Before he had finished the sentence, the door had slammed.

  Irini ran down the street, turned left and right and right again. This time her feet were soundless on the paving stones of Plaka. Twenty minutes later, she arrived, her chest tight with exertion, in a familiar down-at-heel Exarchia street. The outer door to the block was ajar. It had been kicked off its latch some while back and no one had bothered to repair it. She ran up the stairs, two at a time and reached the ninth floor, where she fell against the door to Fotis’ flat, hammering on it with all her remaining strength.

  A second later, Antonis threw it open.

  ‘Where . . .?’ she gasped.

  ‘He’s not here,’ he said, standing aside to let her pass.

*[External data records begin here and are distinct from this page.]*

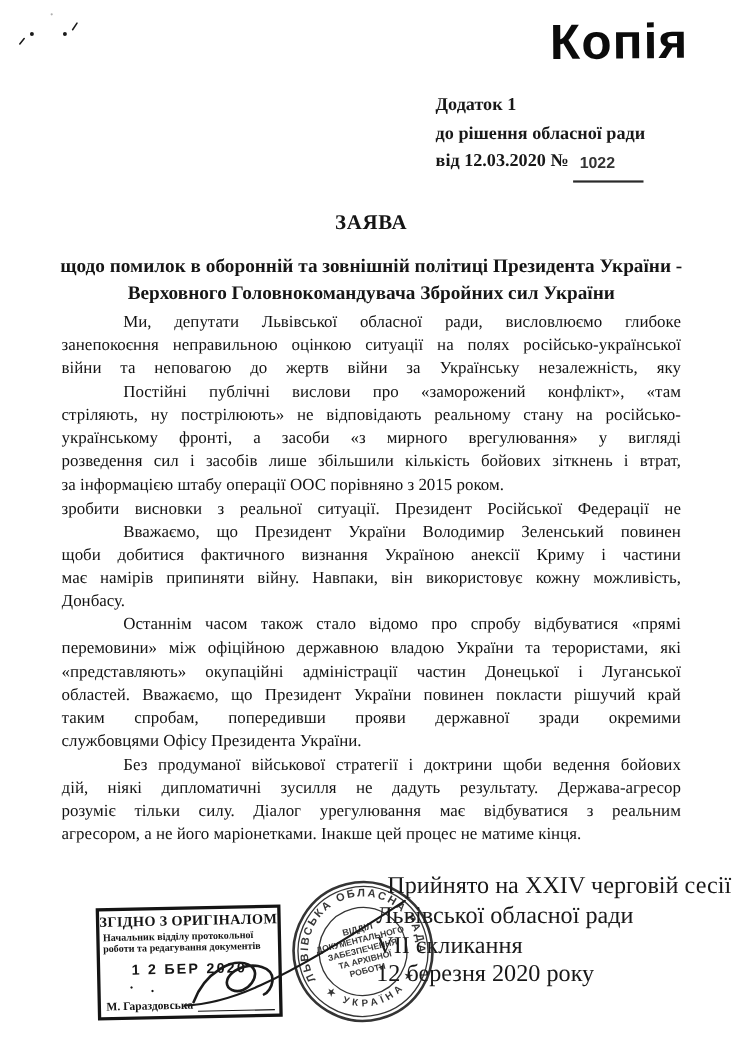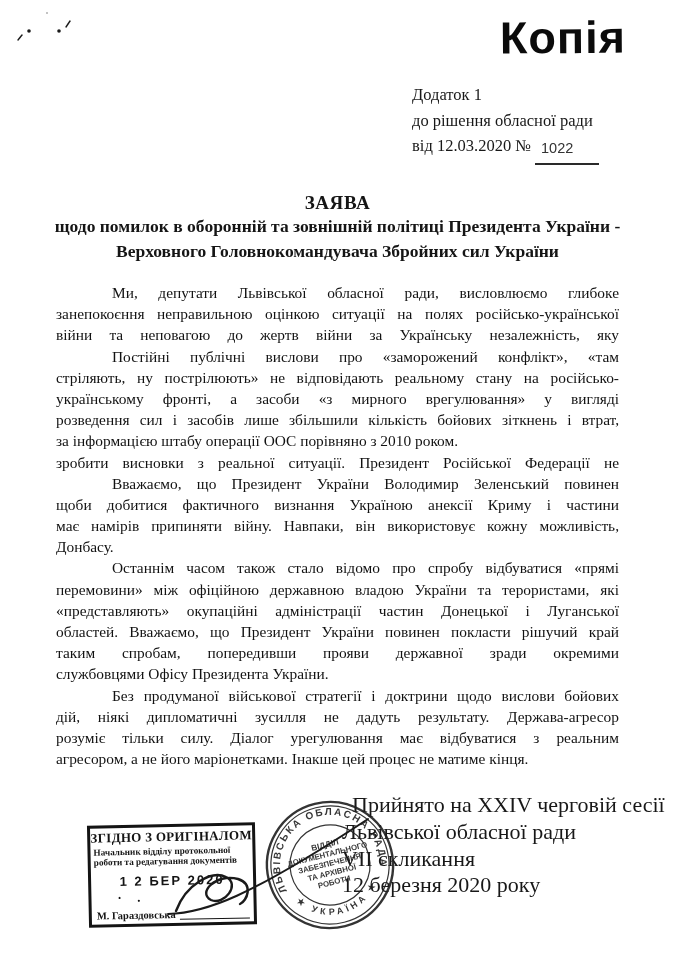"Додаток 1" .annex { font-weight: none -> bold; left: 412px -> 396px }
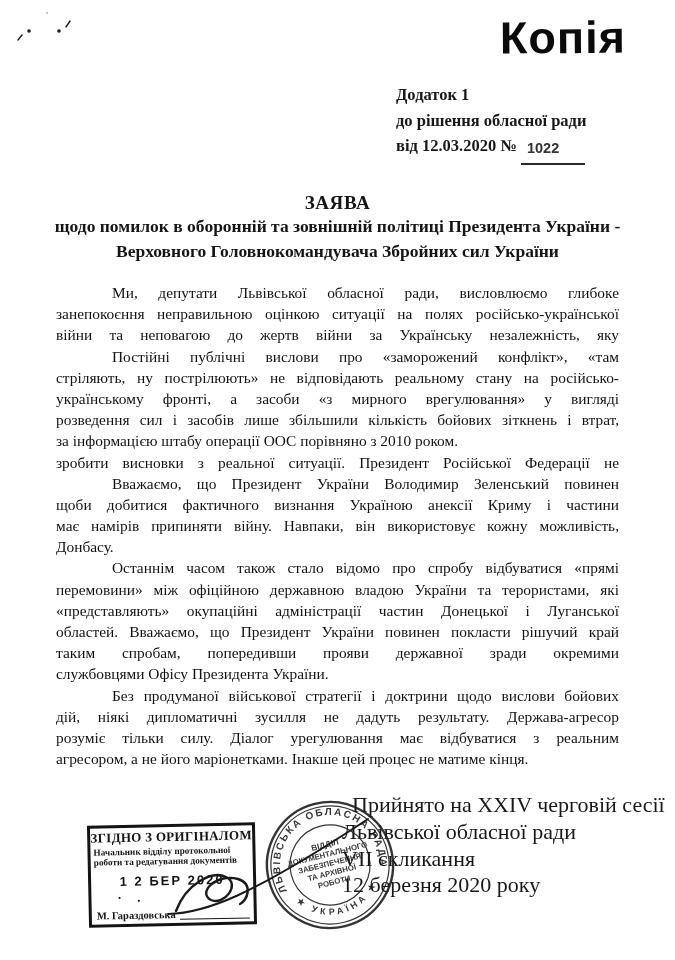"ЗАЯВА" .title-h { margin-bottom: 0 -> 15px }
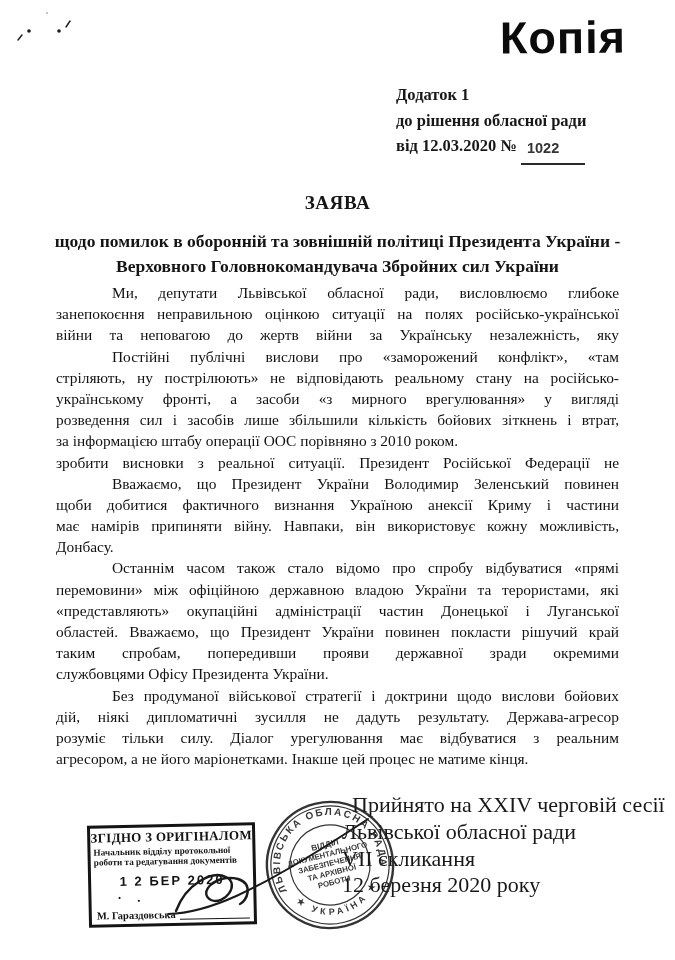"за інформацією штабу операції ООС" div.ln { text: 2010 -> 2015 }
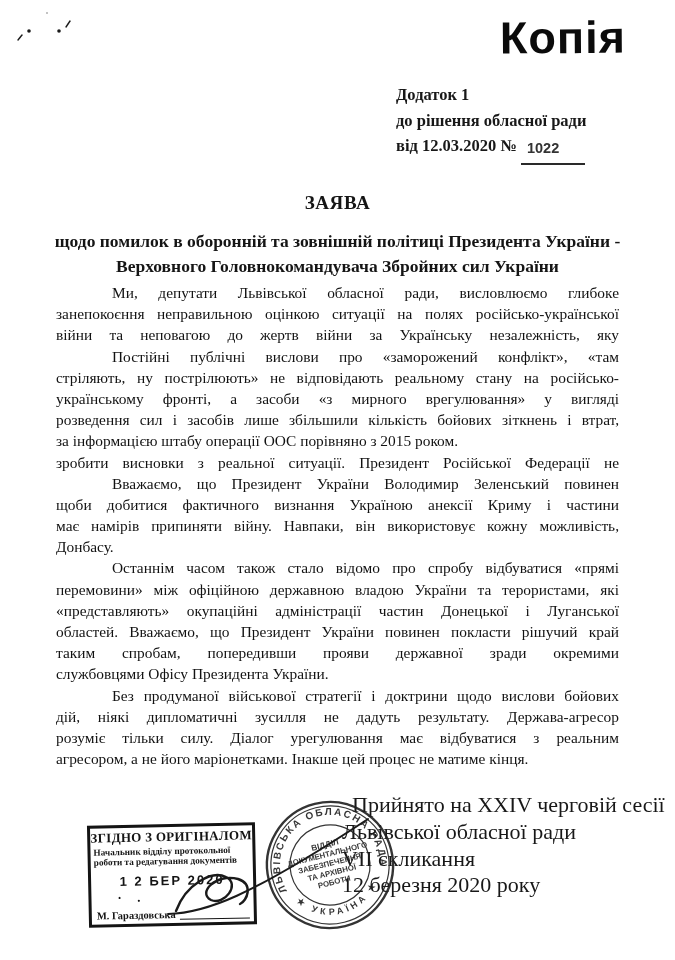"Без продуманої військової стратегії і" div.ln { text: щодо вислови -> щоби ведення }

  In her panic and confusion, Irini only had two possible thoughts. That Fotis was locked up somewhere or in hospital. It took her some time to take in what Antonis was trying to tell her.

  ‘He’s gone. He’s gone away.’

  ‘What? Where?’

  ‘Look, you need to sit down. And I will tell you.’

  She allowed Antonis to lead her by the arm to the kitchen table where she took one of the two rickety chairs.

  ‘What are these?’

  ‘I found all of these in Fotis’ room a couple of days ago.’

  ‘But why were they there?’

  ‘He collected them. I have known him a while but . . .’

  Spread out before her on the kitchen table was a series of newspaper cuttings.

  ‘Pendelis . . . Areopolis . . . Artemida . . . Kronos.’

  As she read the place names out aloud, she knew immediately what the link was between them.

  ‘Fire,’ she said. ‘All devastated by fire.’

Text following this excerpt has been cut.